Data:
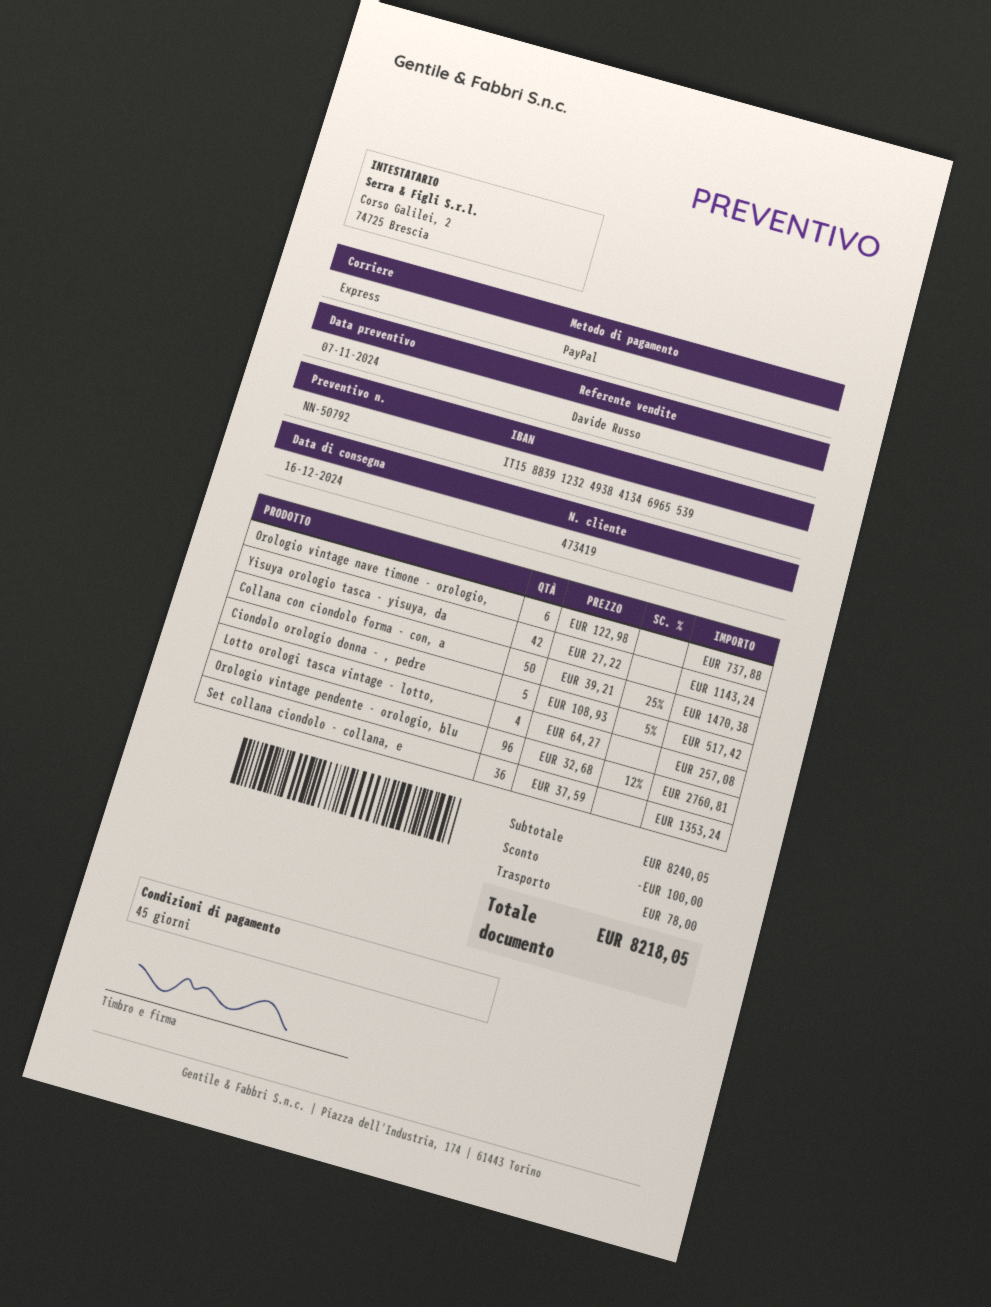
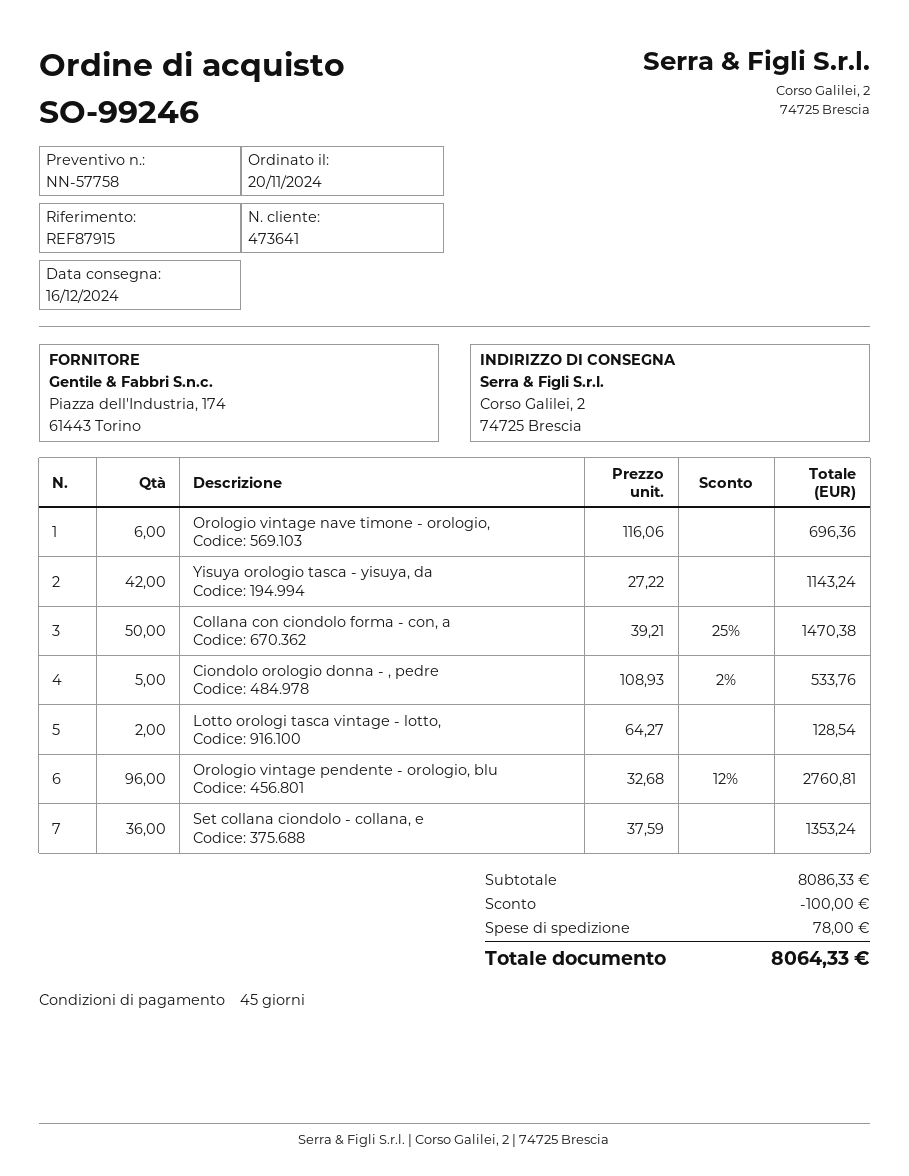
quote number: NN-50792 -> NN-57758
customer number: 473419 -> 473641
Orologio vintage nave timone - orologio,: 6 x 122.98 = 737.88 -> 6 x 116.06 = 696.36
Ciondolo orologio donna - , pedre: 5 x 108.93 - 5% = 517.42 -> 5 x 108.93 - 2% = 533.76
Lotto orologi tasca vintage - lotto,: 4 x 64.27 = 257.08 -> 2 x 64.27 = 128.54
subtotal: 8240.05 -> 8086.33
total: 8218.05 -> 8064.33

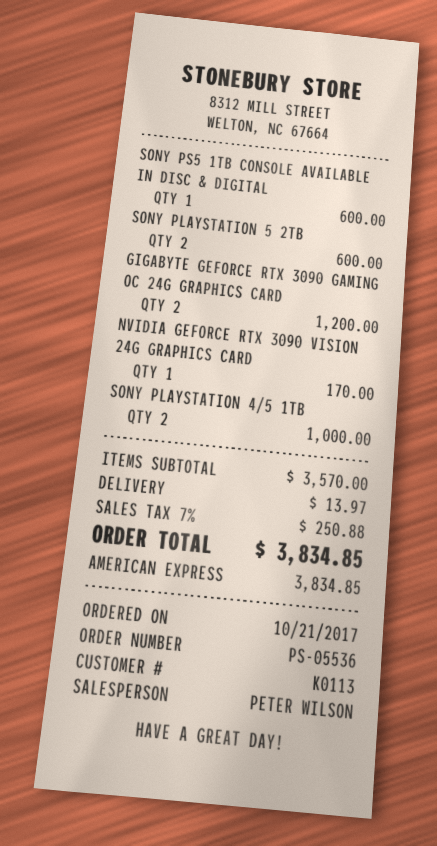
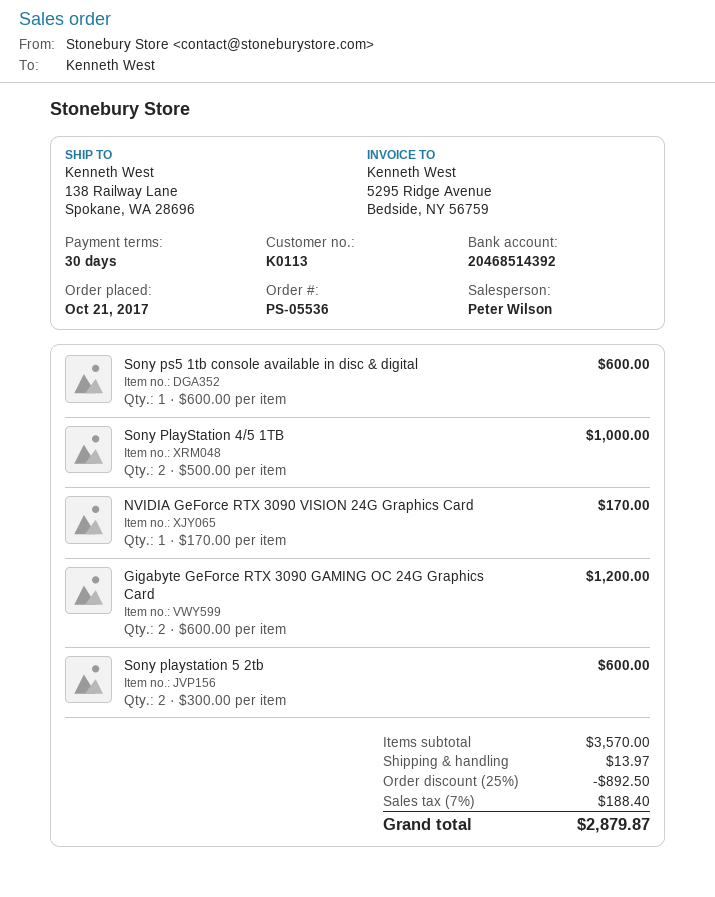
discount: none -> 25% = 892.50
tax: 7% = 250.88 -> 7% = 188.40
total: 3834.85 -> 2879.87

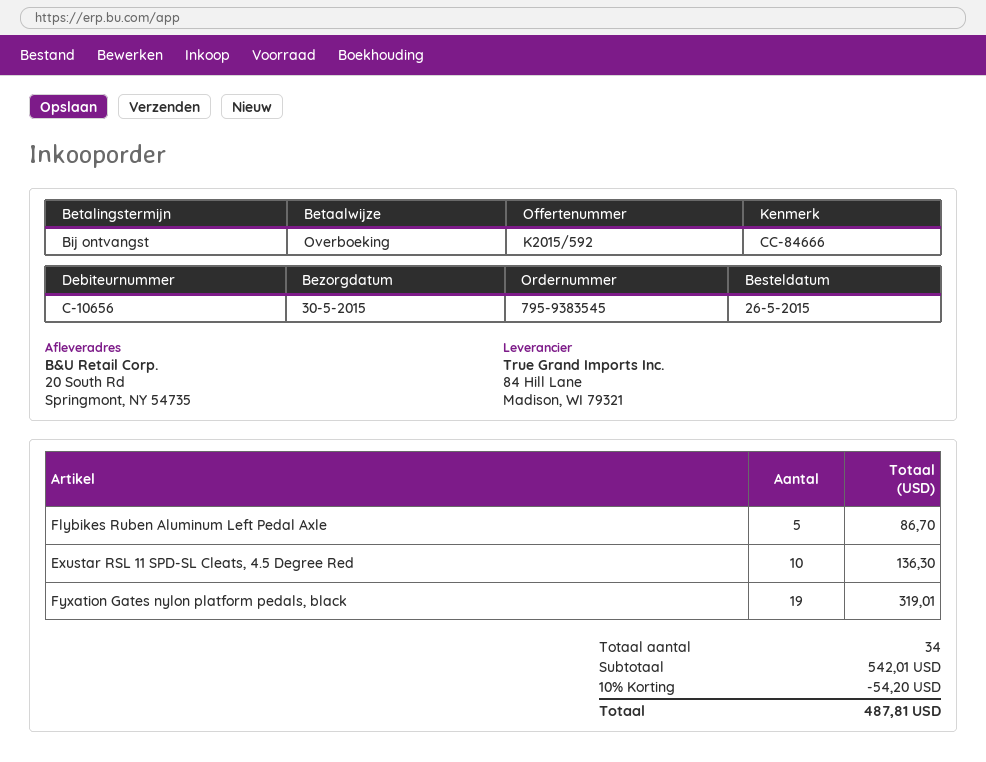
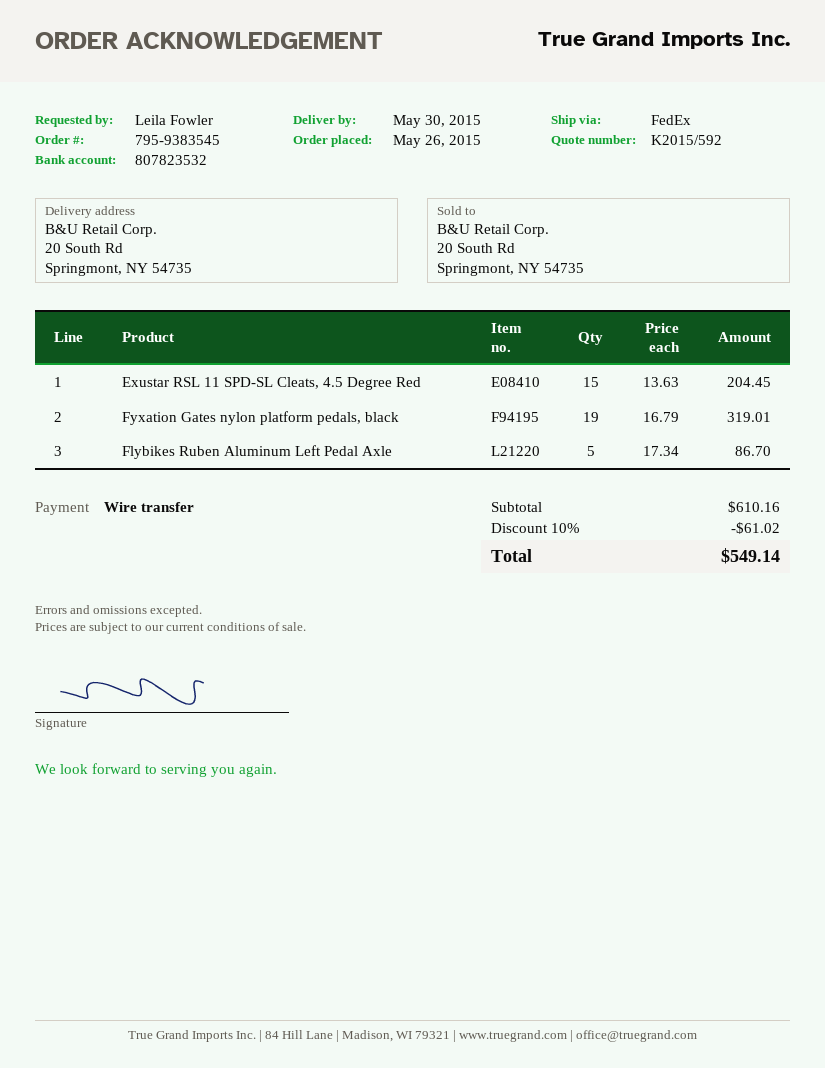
Exustar RSL 11 SPD-SL Cleats, 4.5 Degree Red: 10 for 136.30 -> 15 for 204.45
subtotal: 542.01 -> 610.16
discount: 10% = 54.20 -> 10% = 61.02
total: 487.81 -> 549.14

Task details:
Write out the data above precisely. Pictures stay out.

Answer section:
quote number: NN-50792 -> NN-57758
customer number: 473419 -> 473641
Orologio vintage nave timone - orologio,: 6 x 122.98 = 737.88 -> 6 x 116.06 = 696.36
Ciondolo orologio donna - , pedre: 5 x 108.93 - 5% = 517.42 -> 5 x 108.93 - 2% = 533.76
Lotto orologi tasca vintage - lotto,: 4 x 64.27 = 257.08 -> 2 x 64.27 = 128.54
subtotal: 8240.05 -> 8086.33
total: 8218.05 -> 8064.33

discount: none -> 25% = 892.50
tax: 7% = 250.88 -> 7% = 188.40
total: 3834.85 -> 2879.87

Exustar RSL 11 SPD-SL Cleats, 4.5 Degree Red: 10 for 136.30 -> 15 for 204.45
subtotal: 542.01 -> 610.16
discount: 10% = 54.20 -> 10% = 61.02
total: 487.81 -> 549.14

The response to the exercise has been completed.